Featuring Digital PhotoArt of Rainbow Creek
by: brendasue

The Birds of Rainbow Creek

The Birds of Rainbow Creek
by: brendasue of Kates Cabin Bird Sanctuary in Waller County, Texas

Saturday, May 21, 2011

The Birds of Rainbow Creek-Vol 9 by: brendasue

Hi Everybody! Come In! 

We are going down to the creek again today to see the spring migration birds camping out on the lake edge trees. This has just been spectacular to witness these birds. I hope you will begin to see more birds and discover how cool they are!

The photostudy today spotlights the Great Egret.  I have copied you a link below so you can know more about this bird! Enjoy the pics!

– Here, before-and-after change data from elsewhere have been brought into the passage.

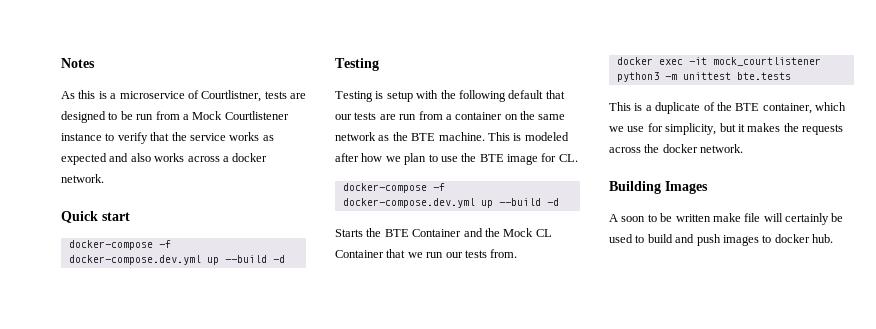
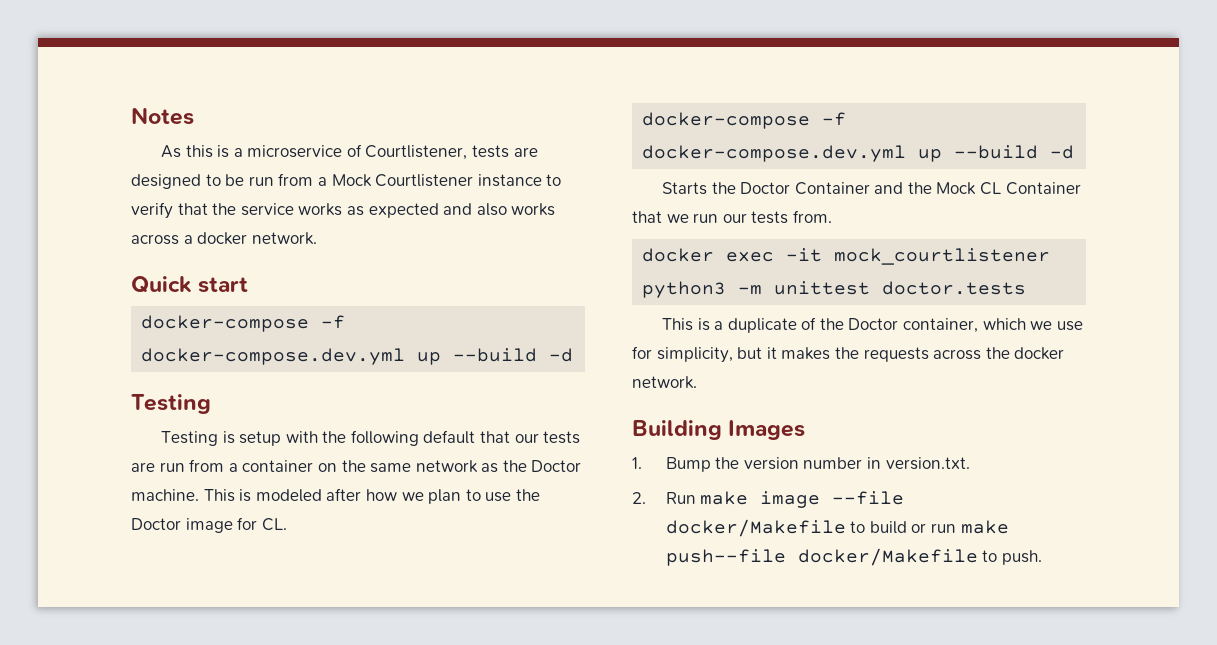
- As this is a microservice of Courtlistner, tests are designed to be run from a Mock Courtlistener instance to verify that the service works as expected and also works across a docker network.
+ As this is a microservice of Courtlistener, tests are designed to be run from a Mock Courtlistener instance to verify that the service works as expected and also works across a docker network.
- Testing is setup with the following default that our tests are run from a container on the same network as the BTE machine.
+ Testing is setup with the following default that our tests are run from a container on the same network as the Doctor machine.
- This is modeled after how we plan to use the BTE image for CL.
+ This is modeled after how we plan to use the Doctor image for CL.
- Starts the BTE Container and the Mock CL Container that we run our tests from.
+ Starts the Doctor Container and the Mock CL Container that we run our tests from.
- docker exec -it mock_courtlistener python3 -m unittest bte.tests
+ docker exec -it mock_courtlistener python3 -m unittest doctor.tests
- This is a duplicate of the BTE container, which we use for simplicity, but it makes the requests across the docker network.
+ This is a duplicate of the Doctor container, which we use for simplicity, but it makes the requests across the docker network.
- A soon to be written make file will certainly be used to build and push images to docker hub.
+ 1. Bump the version number in version.txt.
+ 2. Run make image --file docker/Makefile to build or run make push--file docker/Makefile to push.

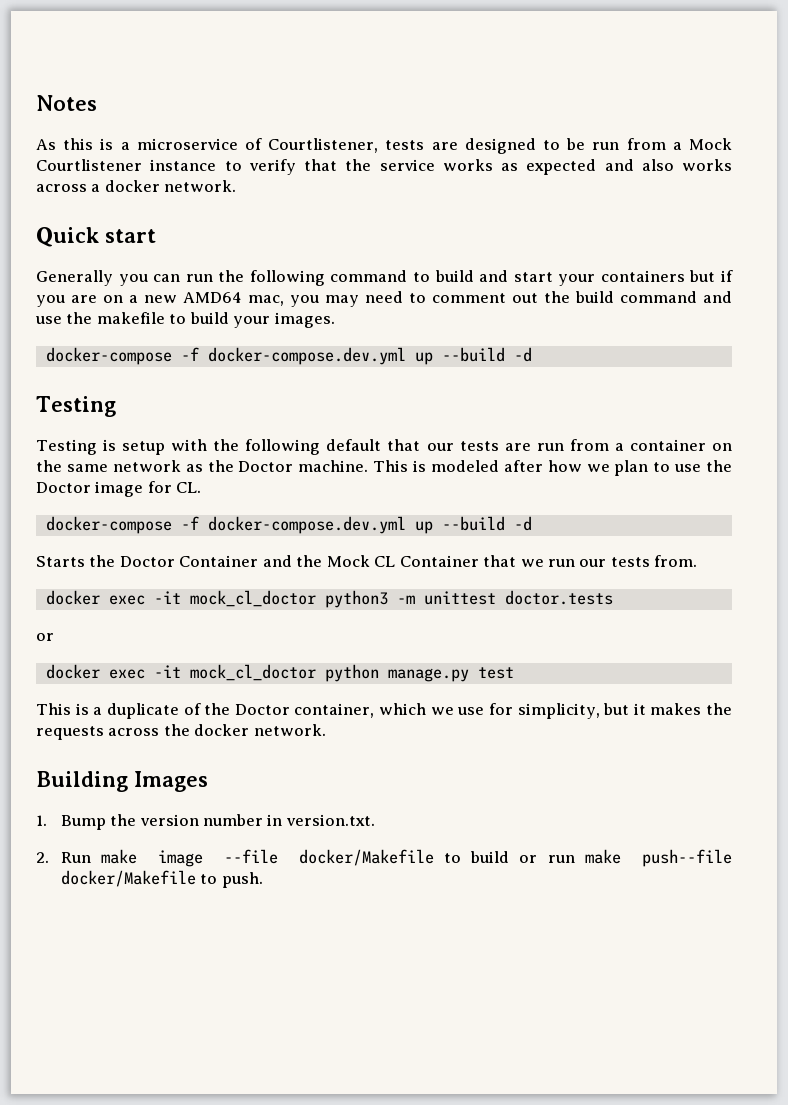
+ Generally you can run the following command to build and start your containers but if you are on a new AMD64 mac, you may need to comment out the build command and use the makefile to build your images.
- docker exec -it mock_courtlistener python3 -m unittest doctor.tests
+ docker exec -it mock_cl_doctor python3 -m unittest doctor.tests
+ or
+ docker exec -it mock_cl_doctor python manage.py test

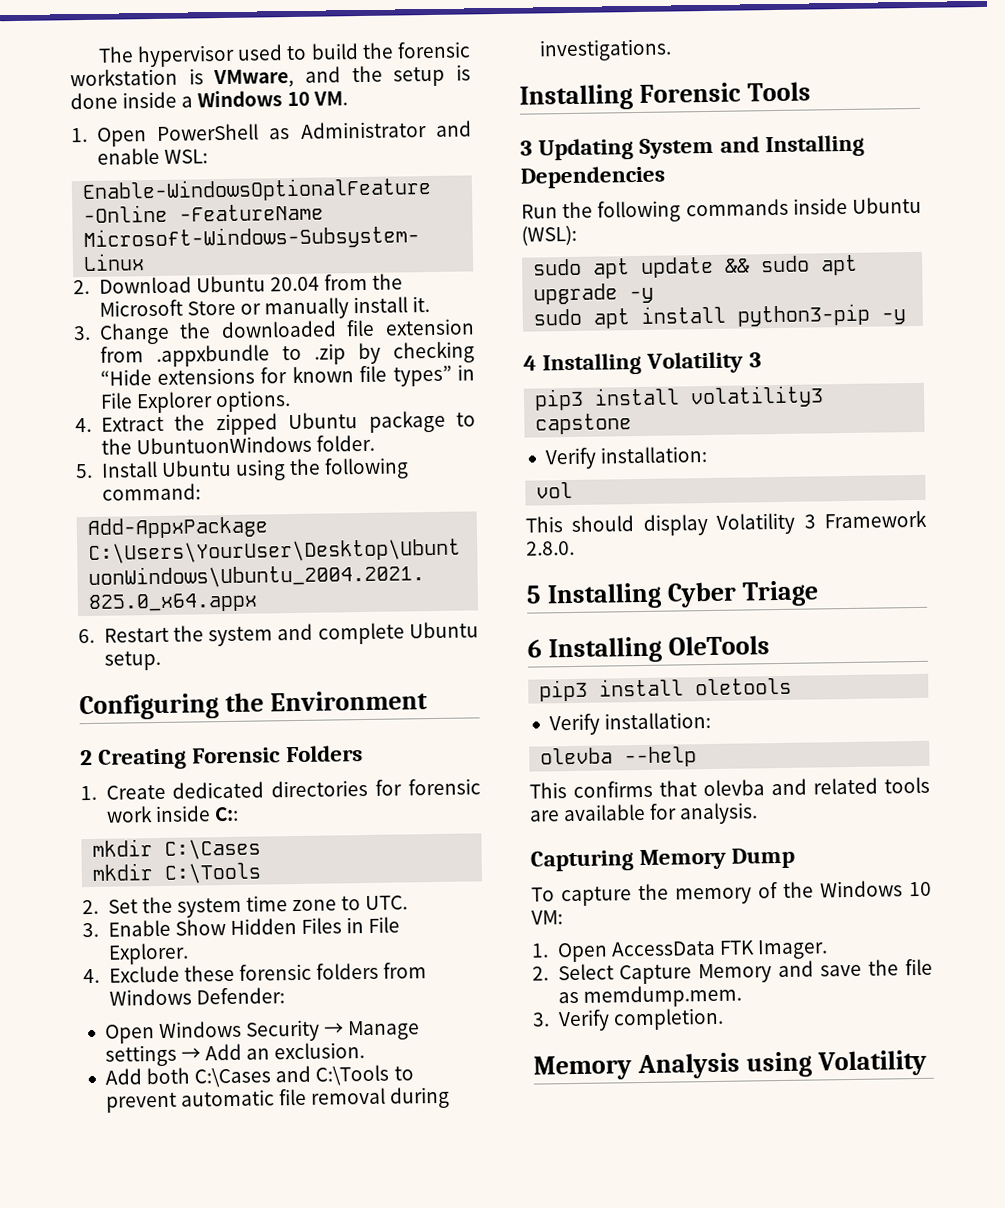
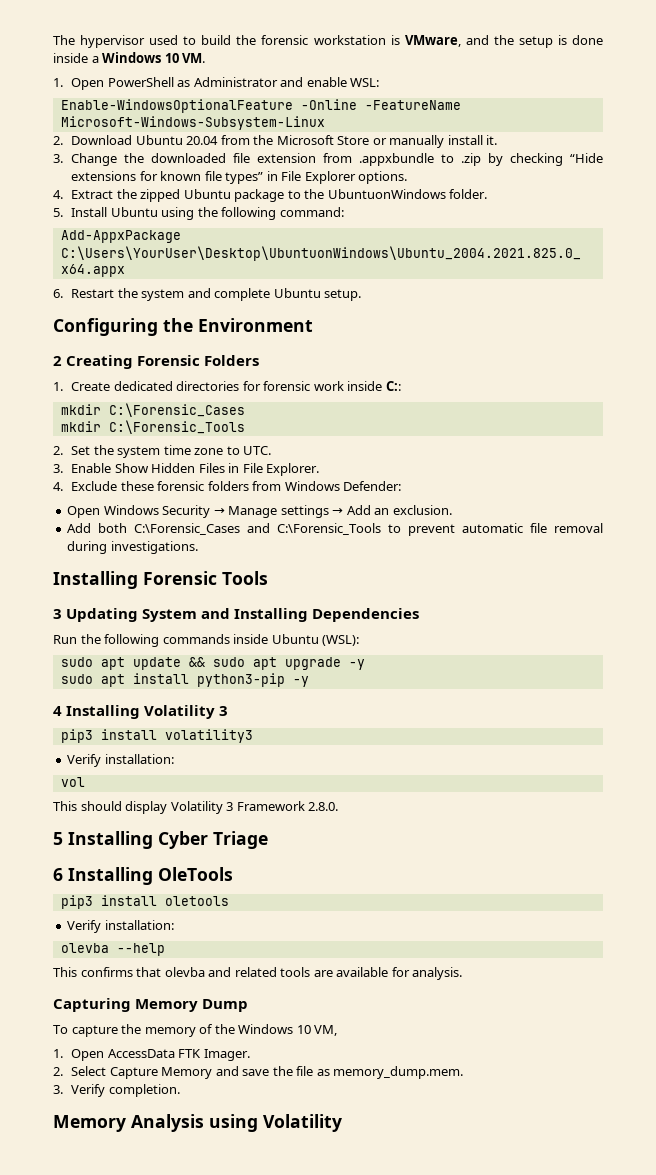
- mkdir C:\Cases
- mkdir C:\Tools
+ mkdir C:\Forensic_Cases
+ mkdir C:\Forensic_Tools
- Add both C:\Cases and C:\Tools to prevent automatic file removal during investigations.
+ Add both C:\Forensic_Cases and C:\Forensic_Tools to prevent automatic file removal during investigations.
- pip3 install volatility3 capstone
+ pip3 install volatility3
- To capture the memory of the Windows 10 VM:
+ To capture the memory of the Windows 10 VM,
- 2. Select Capture Memory and save the file as memdump.mem.
+ 2. Select Capture Memory and save the file as memory_dump.mem.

This long-legged, S-necked white bird is found throughout the Americas and around much of the world. It is typically the largest white egret occurring anywhere in its range (only the white-colored form of the great blue heron is larger).
Great egrets are found near water, salt or fresh, and feed in wetlands, streams, ponds, tidal flats, and other areas. They snare prey by walking slowly or standing still for long periods, waiting for an animal to come within range of their long necks and blade-like bills. The deathblow is delivered with a quick thrust of the sharp bill, and the prey is swallowed whole. Fish are a dietary staple, but great egrets use similar techniques to eat amphibians, reptiles, mice, and other small animals.
These birds nest in trees, near water and gather in groups called colonies, which may include other heron or egret species. They are monogamous, and both parents incubate their three to four eggs. Young egrets are aggressive towards one another in the nest, and stronger siblings often kill their weaker kin so that not all survive to fledge in two to three weeks.
The great egret is the symbol of the National Audubon Society and represents a conservation success story. The snowy white bird's beautiful plumage made it far too popular in 19th-century North America. Great egrets were decimated by plume hunters who supplied purveyors of the latest ladies' fashions. Their populations plunged by some 95 percent. Today the outlook is much brighter. The birds have enjoyed legal protection over the last century, and their numbers have increased substantially.

I hope you found the above article interesting. We need to see that bird feathers have  NO dollar value in making hats. How stupid was that idea? Who did that, anyone know?
The bottom line: if the birds become extinct so will the Humans
I encourage you to respect and enjoy the birds around you!

Photos by:  brendasue (the number one birdbrain as Dad would say!)

...this is brendasue signing off from rainbow creek!